Ramsar mission report for Serbia and Montenegro available now (Dec 2005): following substantial declines in waterbird counts at Montenegro's Lake Skadar Ramsar site, and questions about illegal building, poaching, and industrial pollution within the national park and the effects of planned peat extraction, the government authorities invited a Ramsar expert to assess the situation and offer advice. The mission's report is now available.

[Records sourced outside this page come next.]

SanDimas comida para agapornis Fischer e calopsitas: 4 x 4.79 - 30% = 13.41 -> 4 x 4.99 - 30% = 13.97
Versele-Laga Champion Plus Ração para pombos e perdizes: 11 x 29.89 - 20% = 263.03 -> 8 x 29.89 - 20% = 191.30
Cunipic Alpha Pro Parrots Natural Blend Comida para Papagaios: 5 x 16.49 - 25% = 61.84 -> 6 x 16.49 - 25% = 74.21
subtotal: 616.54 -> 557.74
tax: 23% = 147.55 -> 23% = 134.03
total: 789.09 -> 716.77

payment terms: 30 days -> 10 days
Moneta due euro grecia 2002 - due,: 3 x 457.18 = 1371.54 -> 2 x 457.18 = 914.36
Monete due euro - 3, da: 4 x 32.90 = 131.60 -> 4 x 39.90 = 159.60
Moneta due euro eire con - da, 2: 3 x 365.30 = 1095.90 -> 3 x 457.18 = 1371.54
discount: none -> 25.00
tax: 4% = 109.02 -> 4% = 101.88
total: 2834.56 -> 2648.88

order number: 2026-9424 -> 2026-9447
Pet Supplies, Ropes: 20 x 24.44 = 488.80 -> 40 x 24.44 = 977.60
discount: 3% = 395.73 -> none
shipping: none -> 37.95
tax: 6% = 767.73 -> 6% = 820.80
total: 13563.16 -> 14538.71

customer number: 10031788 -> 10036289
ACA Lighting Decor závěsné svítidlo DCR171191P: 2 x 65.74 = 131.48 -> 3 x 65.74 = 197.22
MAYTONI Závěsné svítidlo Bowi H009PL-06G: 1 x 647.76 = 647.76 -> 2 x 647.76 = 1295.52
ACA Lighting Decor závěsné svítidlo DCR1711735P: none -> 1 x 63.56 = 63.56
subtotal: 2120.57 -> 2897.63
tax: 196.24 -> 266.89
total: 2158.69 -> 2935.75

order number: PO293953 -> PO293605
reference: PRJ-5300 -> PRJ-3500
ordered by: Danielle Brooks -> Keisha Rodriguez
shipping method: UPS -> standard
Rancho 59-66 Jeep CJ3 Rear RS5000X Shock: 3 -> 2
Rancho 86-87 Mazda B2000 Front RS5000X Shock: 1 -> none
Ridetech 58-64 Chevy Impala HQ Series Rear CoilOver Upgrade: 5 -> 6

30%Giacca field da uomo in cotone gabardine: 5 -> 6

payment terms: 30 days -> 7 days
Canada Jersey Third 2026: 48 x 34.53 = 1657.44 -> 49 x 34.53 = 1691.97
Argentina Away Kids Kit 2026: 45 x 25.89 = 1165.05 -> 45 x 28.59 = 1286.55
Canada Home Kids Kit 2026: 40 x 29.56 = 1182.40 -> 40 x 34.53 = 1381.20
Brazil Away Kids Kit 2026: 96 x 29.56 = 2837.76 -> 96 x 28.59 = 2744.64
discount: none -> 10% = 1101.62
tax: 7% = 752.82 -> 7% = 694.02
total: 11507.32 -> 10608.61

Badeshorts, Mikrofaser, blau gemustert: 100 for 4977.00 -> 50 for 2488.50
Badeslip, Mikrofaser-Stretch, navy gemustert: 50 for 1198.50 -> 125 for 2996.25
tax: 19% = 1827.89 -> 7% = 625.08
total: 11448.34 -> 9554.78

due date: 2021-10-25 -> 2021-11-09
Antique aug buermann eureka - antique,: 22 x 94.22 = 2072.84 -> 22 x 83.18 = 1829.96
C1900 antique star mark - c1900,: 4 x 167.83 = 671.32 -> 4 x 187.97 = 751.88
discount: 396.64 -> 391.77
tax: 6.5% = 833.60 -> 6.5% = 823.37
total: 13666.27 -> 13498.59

Overview of Water Resources

-> General Country Information

Serbia and Montenegro has an annual water flow of about 1,500 m3 per capita, which classifies it among the water-poor areas of Europe. Water supply flow is seasonally uneven. The annual average precipitation in Yugoslavia is 734 mm, but there are wide variations. In Serbia annual precipitation varies from 550–650 mm in Vojvodina to 800–1200 mm in the mountainous regions. All the lower areas of Serbia, including the lower Drina basin, have a precipitation of below 800 mm/year. Montenegro has an abundant precipitation of about 2000 mm/year, on average, and locally up to 5500 mm/year, with a maximum of 8500 mm/year. Internally renewable water resources are limited, since about 84% of the available water resources originate outside Serbia and Montenegro. The yearly groundwater reserves total about 244 m3 per capita.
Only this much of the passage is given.